New Jersey Administrative Code
Title 11 - INSURANCE
Chapter 1 - ADMINISTRATION
Subchapter 39 - DISCLOSURE OF MATERIAL TRANSACTIONS
Section 11:1-39.5 - Nonrenewals, cancellations or revisions of ceded reinsurance agreements; reporting requirements

Universal Citation: NJ Admin Code 11:1-39.5

Current through Register Vol. 56, No. 18, September 16, 2024

(a) Nonrenewals, cancellations or revisions of ceded reinsurance agreements are not required to be reported, as otherwise required pursuant to 11:1-39.3, if the nonrenewals, cancellations or revisions are not material.

1. For purposes of this subchapter, a material nonrenewal, cancellation or revision is one that affects:
i. As respects property and casualty business, including accident and health business written by a property and casualty insurer:
(1) More than 50 percent of the insurer's total ceded written premiums; or

(2) More than 50 percent of the insurer's total ceded indemnity and loss adjustment reserves;

ii. As respects life, annuity and accident and health business, more than 50 percent of the total reserve credit taken for business ceded, on an annualized basis, as indicated in the insurer's most recent annual statement; and

iii. As respects both property and casualty, and life, annuity, and accident and health business, either of the following events:
(1) An authorized reinsurer representing more than 10 percent of a total cession is replaced by one or more unauthorized reinsurers; or

(2) Previously established collateral requirements have been reduced or waived as respects one or more unauthorized reinsurers representing collectively more than 10 percent of a total cession.

(b) No filing pursuant to (a) above shall be required if:

1. As respects property and casualty business, including accident and health business written by a property and casualty insurer, the insurer's total ceded written premium represents, on an annualized basis, less than 10 percent of its total written premium for direct and assumed business; or

2. As respects life, annuity, and accident and health business, the total reserve credit taken for business ceded represents, on an annualized basis, less than 10 percent of the statutory reserve requirement prior to any cession.

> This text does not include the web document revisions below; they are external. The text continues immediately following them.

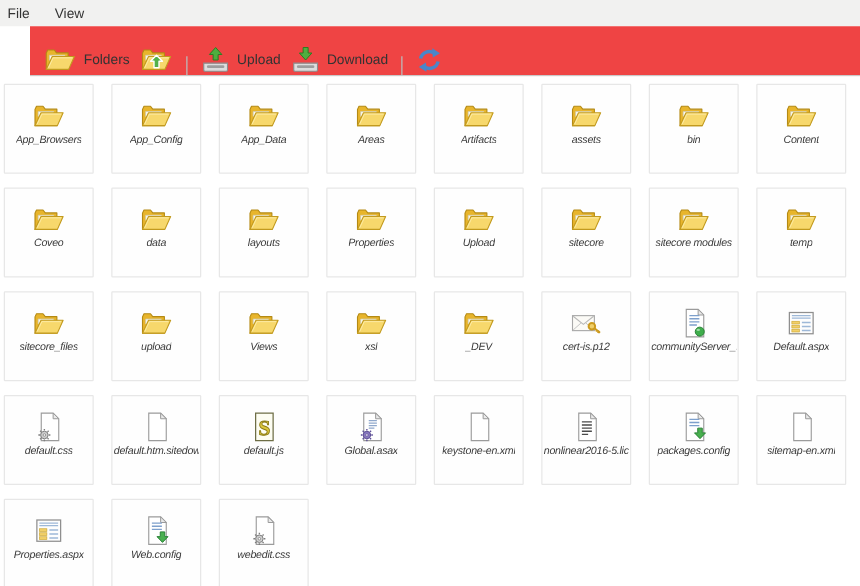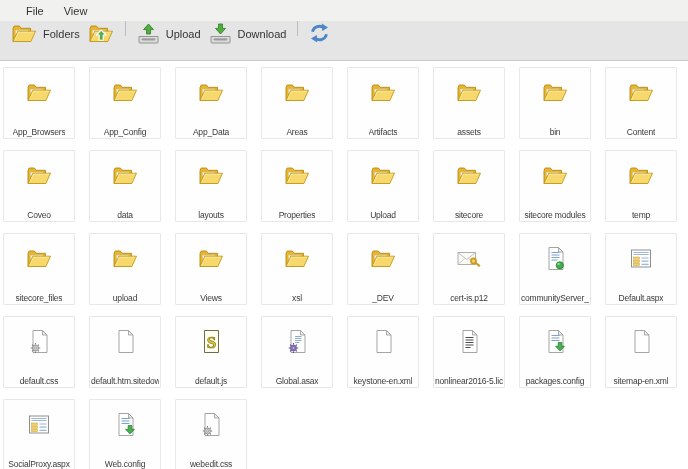--- a/index.html
+++ b/index.html
@@ -14,7 +14,7 @@
   
   .menubar{
     height:21px;flex:0 0 21px;background:#f1f1f0;
-    display:flex;align-items:center;padding-left:23px;gap:14px;
+    display:flex;align-items:center;padding-left:3px;gap:14px;
     font-size:11px;color:#333;
   }
   .menu-item{cursor:default;padding:2px 3px;}

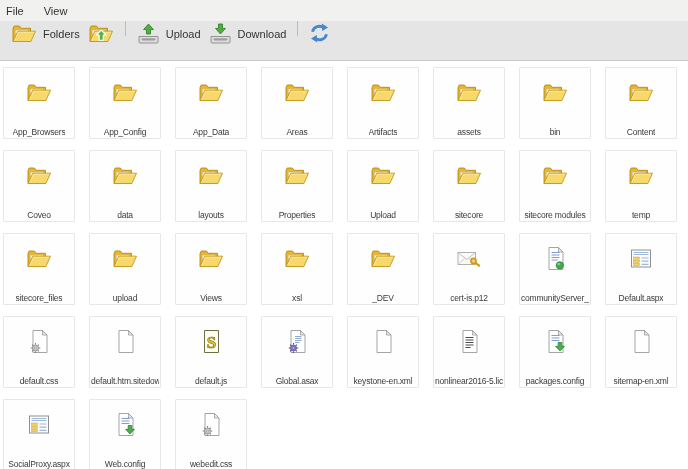--- a/index.html
+++ b/index.html
@@ -21,10 +21,10 @@
 
   
   .toolbar{
-    height:39px;flex:0 0 39px;background:#e5e5e5;
+    height:39px;flex:0 0 39px;background:#ef4444;
     border-bottom:1px solid #c9c9c9;
-    display:flex;align-items:flex-start;padding-left:7px;
-    font-size:11px;color:#333;
+    display:flex;align-items:flex-end;padding-left:7px;
+    font-size:11px;color:#333;margin-left:24px;
   }
   .tb-btn{
     display:flex;align-items:center;gap:6px;

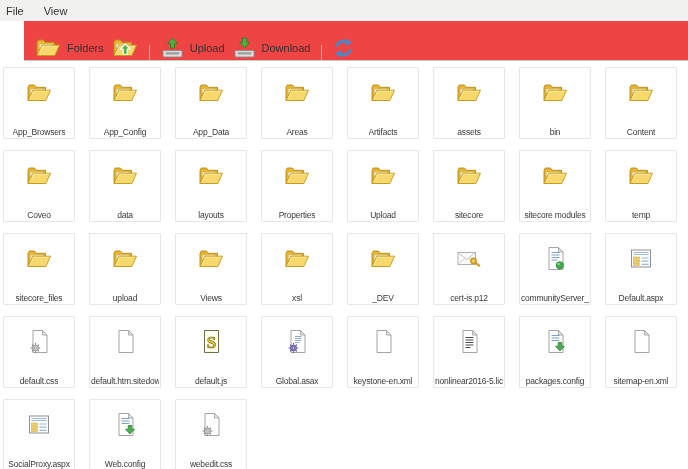--- a/index.html
+++ b/index.html
@@ -51,8 +51,8 @@
   }
   .cell-icon{height:27px;display:flex;align-items:center;justify-content:center;}
   .cell-label{
-    margin-top:21px;font-size:8.5px;letter-spacing:-0.2px;color:#3a3a3a;
-    white-space:nowrap;max-width:68px;overflow:hidden;text-align:center;
+    margin-top:0;font-size:8.5px;letter-spacing:-0.2px;color:#3a3a3a;
+    white-space:nowrap;max-width:68px;overflow:hidden;text-align:center;font-style:italic;
   }
 </style>
 </head>

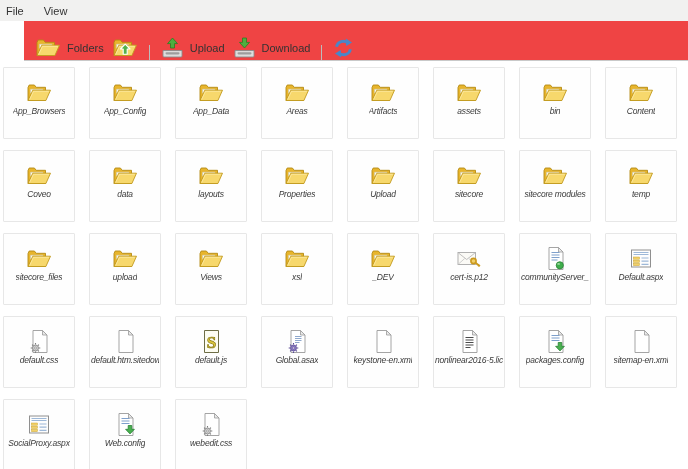--- a/index.html
+++ b/index.html
@@ -514,7 +514,7 @@
             </g>
           </svg>
         </span>
-    <span class="cell-label">SocialProxy.aspx</span>
+    <span class="cell-label">Properties.aspx</span>
   </div>
       <div class="cell">
     <span class="cell-icon">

(c) The following shall be disclosed and provided in any report of a material nonrenewal, cancellation or revision of ceded reinsurance agreements required to be filed pursuant to this subchapter:

1. The effective date of the nonrenewal, cancellation or revision;

2. A description of the transaction with an identification of the initiator thereof;

3. The purpose of, or reason for, the transactions;

4. If applicable, the identity of the replacement reinsurers; and

5. A copy of the revised provisions of the reinsurance agreement.

(d) Insurers shall report all material nonrenewals, cancellations or revisions of ceded reinsurance agreements on a non-consolidated basis unless the insurer is part of a consolidated group of insurers which utilizes a pooling arrangement or 100 percent reinsurance agreement that affects the solvency and integrity of the insurer's reserves and the insurer ceded substantially all of its direct and assumed business to the pool. An insurer is deemed to have ceded substantially all of its direct and assumed business to a pool if the insurer has less than $ 1,000,000 total direct plus assumed written premiums during a calendar year that are not subject to a pooling arrangement and the net income of the business not subject to the pooling arrangement represents less than five percent of the insurer's capital and surplus.